Required action:
Would you please repeat, word for word, only the lines from the one holding "color: #b91c1c ->" through the one holding "color: #0f172a ->" in the material below, without the pictures?

Dataset excerpts:
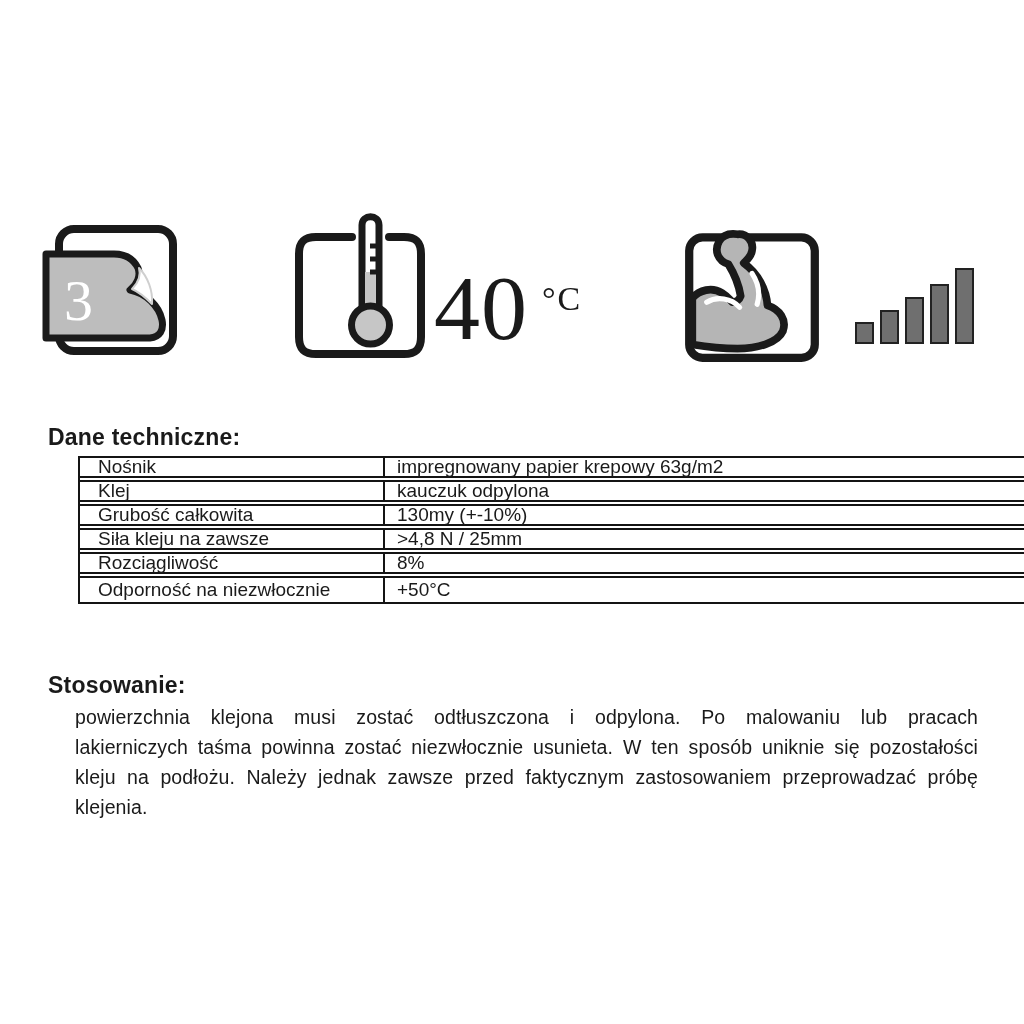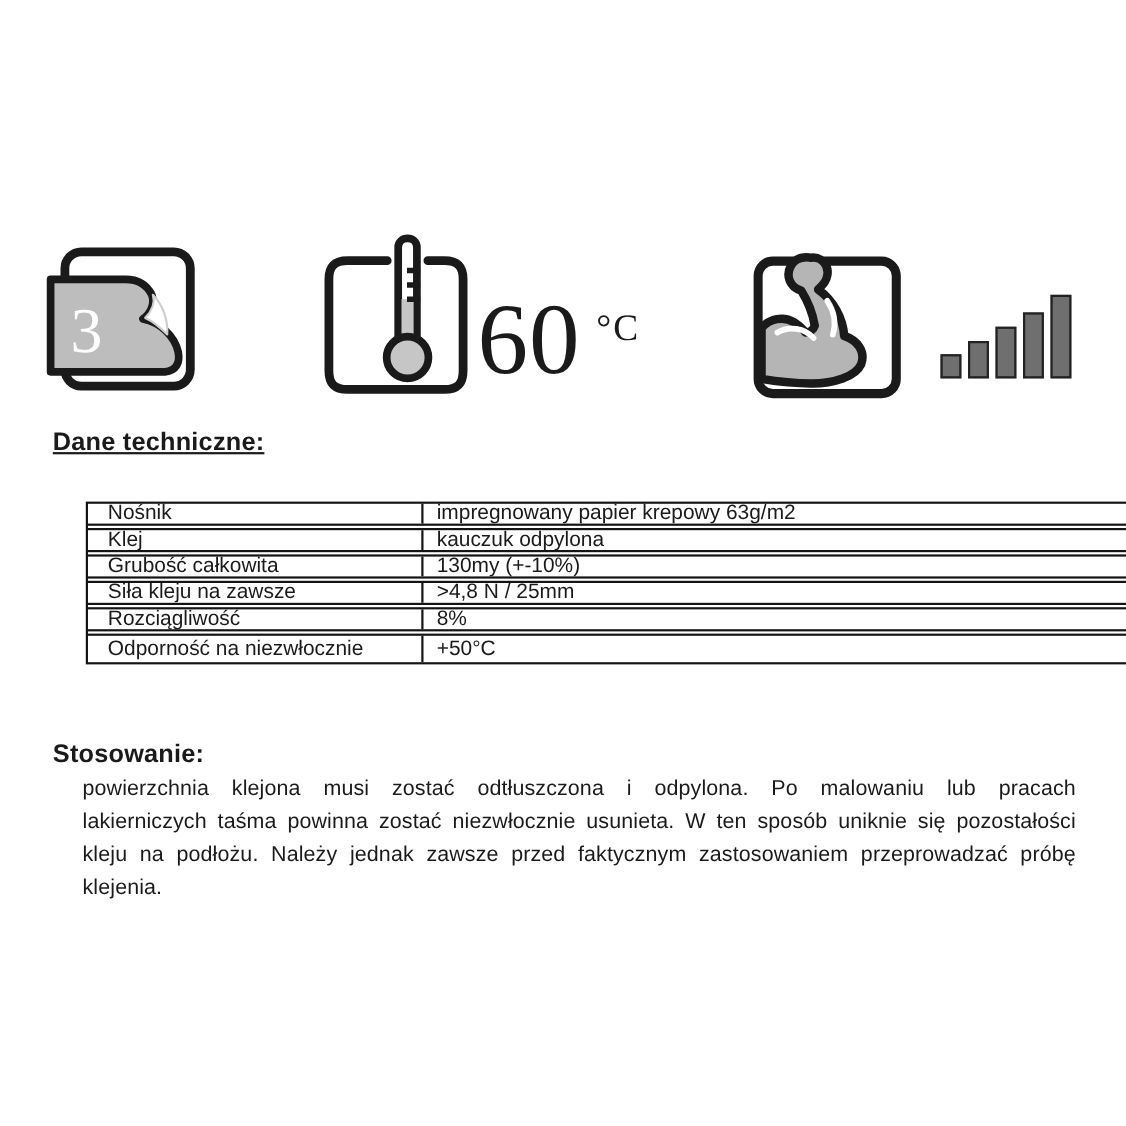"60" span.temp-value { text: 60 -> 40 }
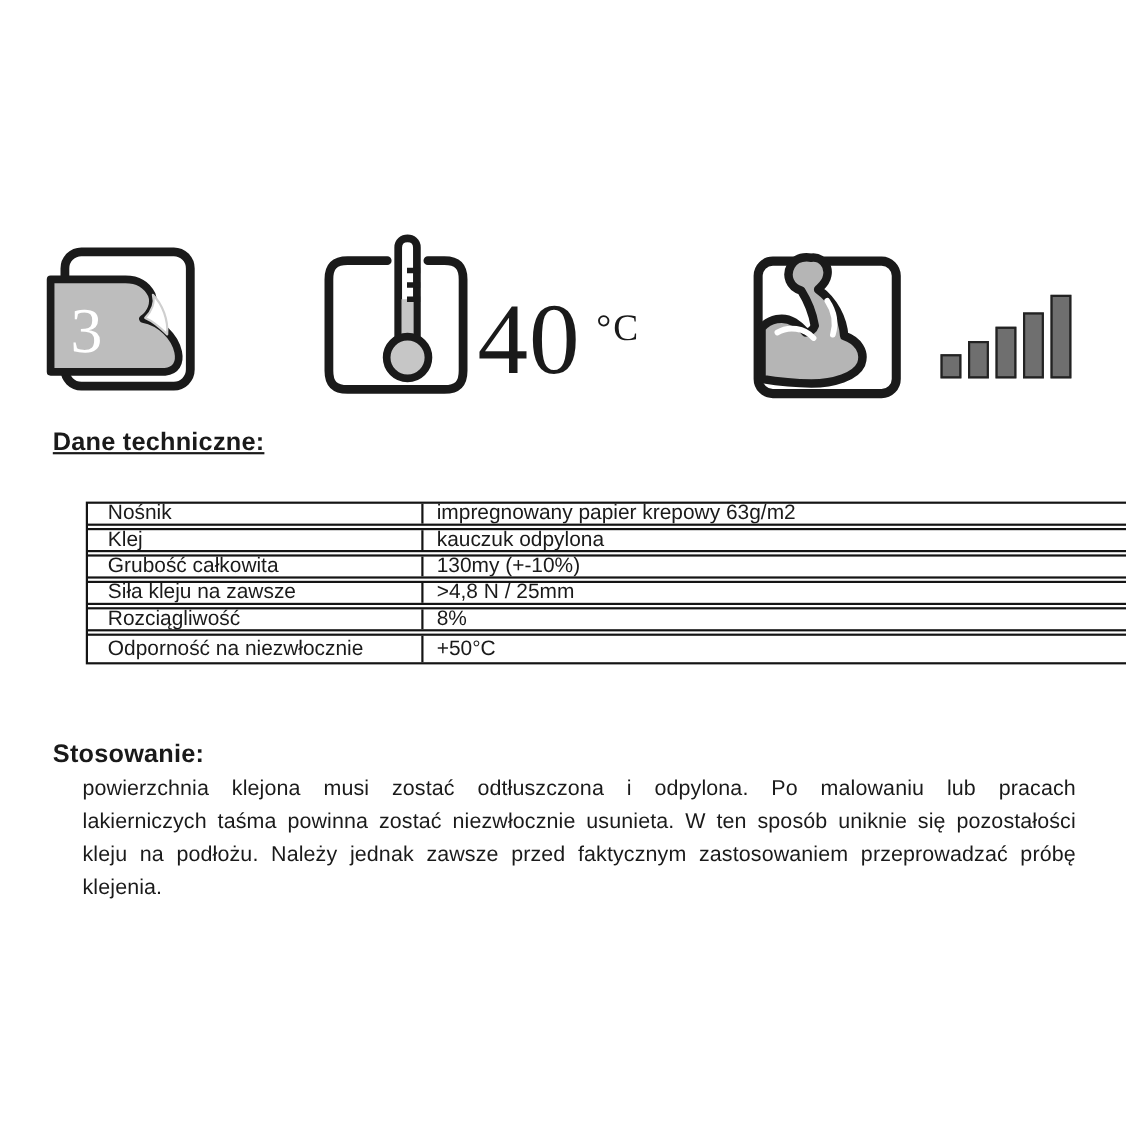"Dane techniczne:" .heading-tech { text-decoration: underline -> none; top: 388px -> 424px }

---

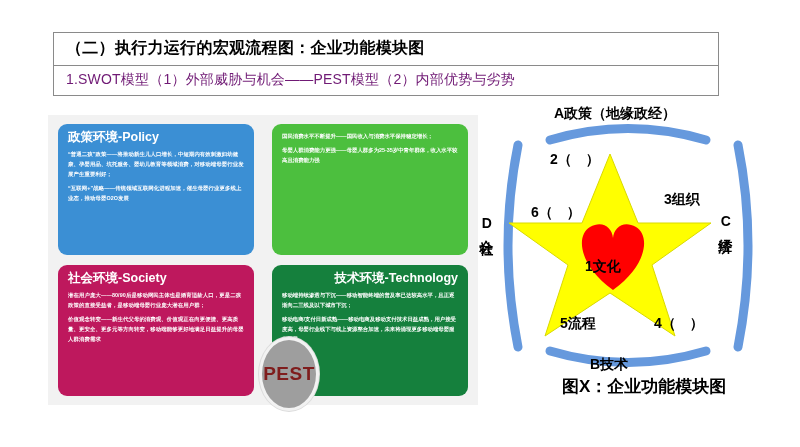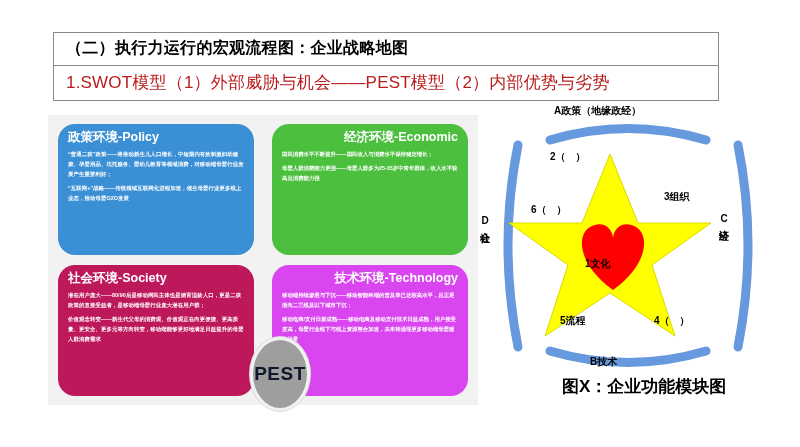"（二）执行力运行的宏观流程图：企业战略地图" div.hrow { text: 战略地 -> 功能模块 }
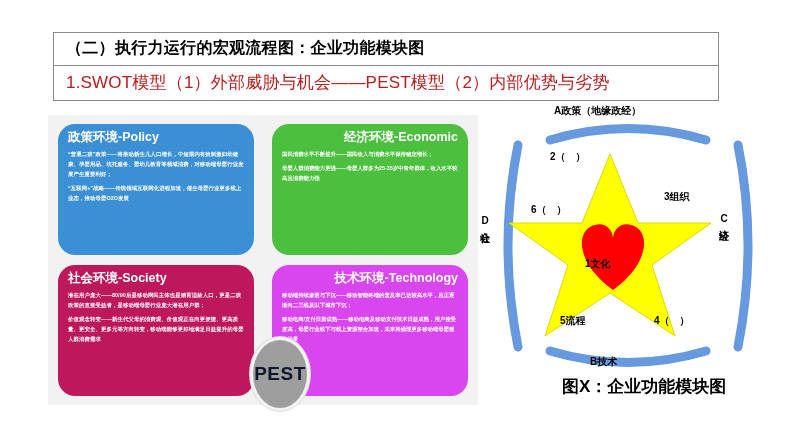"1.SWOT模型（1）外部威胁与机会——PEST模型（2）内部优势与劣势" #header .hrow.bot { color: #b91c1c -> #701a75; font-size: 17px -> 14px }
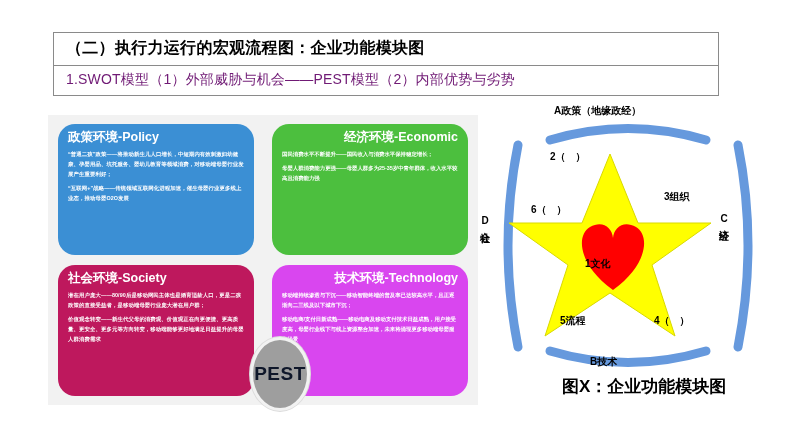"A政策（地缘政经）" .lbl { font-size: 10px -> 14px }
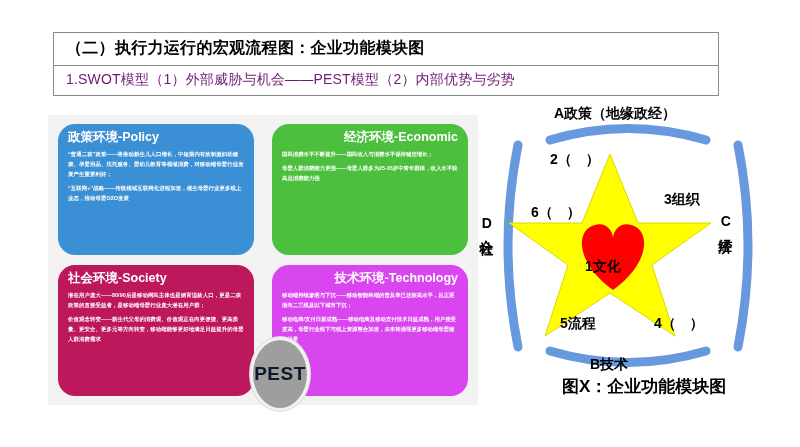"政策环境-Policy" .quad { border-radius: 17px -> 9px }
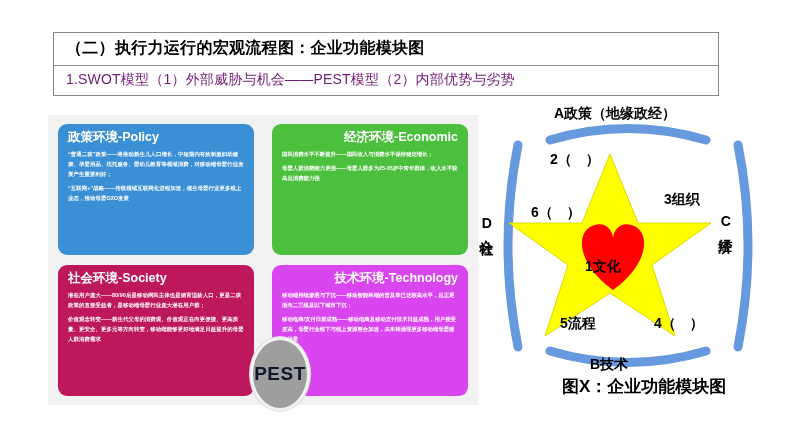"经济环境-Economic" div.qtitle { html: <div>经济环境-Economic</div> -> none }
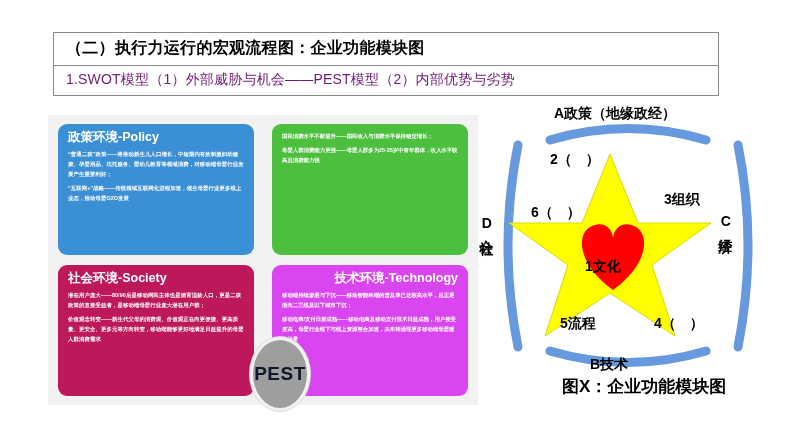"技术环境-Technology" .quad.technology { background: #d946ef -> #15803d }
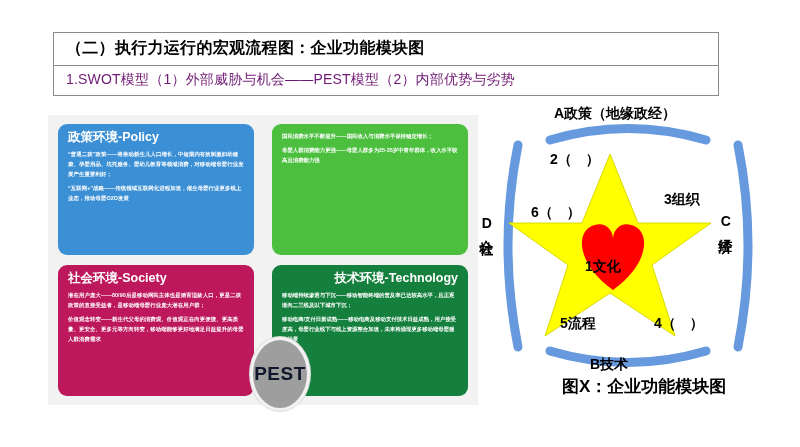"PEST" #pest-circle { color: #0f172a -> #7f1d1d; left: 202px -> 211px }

Expected answer:
"1.SWOT模型（1）外部威胁与机会——PEST模型（2）内部优势与劣势" #header .hrow.bot { color: #b91c1c -> #701a75; font-size: 17px -> 14px }
"A政策（地缘政经）" .lbl { font-size: 10px -> 14px }
"政策环境-Policy" .quad { border-radius: 17px -> 9px }
"经济环境-Economic" div.qtitle { html: <div>经济环境-Economic</div> -> none }
"技术环境-Technology" .quad.technology { background: #d946ef -> #15803d }
"PEST" #pest-circle { color: #0f172a -> #7f1d1d; left: 202px -> 211px }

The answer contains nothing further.